11.  Non-Competition. During the term of Employee's employment by CNS and for
     twelve (12) months thereafter, Employee shall not directly or indirectly
     engage in, enter into or participate in the business of CNS or in any
     business or commercial activity which does or is reasonably likely to
     compete with or adversely affect the Business or products of CNS, either as
     an individual for Employee's own account, as a partner or a joint venturer,
     or as an officer, director, consultant or holder of more than five percent
     (5%) of the entity interest in, any other person, firm, partnership or
     corporation, or an employee, agent or salesman for any person.
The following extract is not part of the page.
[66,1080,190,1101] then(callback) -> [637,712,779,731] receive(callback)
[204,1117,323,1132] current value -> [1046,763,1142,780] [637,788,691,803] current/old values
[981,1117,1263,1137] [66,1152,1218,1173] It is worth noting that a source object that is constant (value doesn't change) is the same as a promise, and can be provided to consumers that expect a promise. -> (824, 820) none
In addition,
     during such period Employee shall not: avail himself of any advantages or
     acquaintances he has made with any person who has, within the twelve (12)
     month period ended on the date of termination of his employment, been a
     customer of CNS or its affiliates, and which would, directly or indirectly,
     materially divert business from or materially and adversely affect the
     Business of CNS; interfere with the contractual relations between CNS and
     any of its employees; or employ or cause to be employed in any capacity or
     retain or cause to be retained as a consultant any person who was employed
     in any capacity by CNS during the twelve (12) month period ended on the
     date of termination of Employee's employment.

     For purposes of this Agreement, the "Business of CNS" or "Business" means
     and includes the business of the manufacture, production, sale, marketing
     and distribution of the Breathe Right strip and any other products
     currently offered or currently under development by CNS or offered or
     currently under development by CNS during one (1) year prior to the date of
     termination of Employee's employment.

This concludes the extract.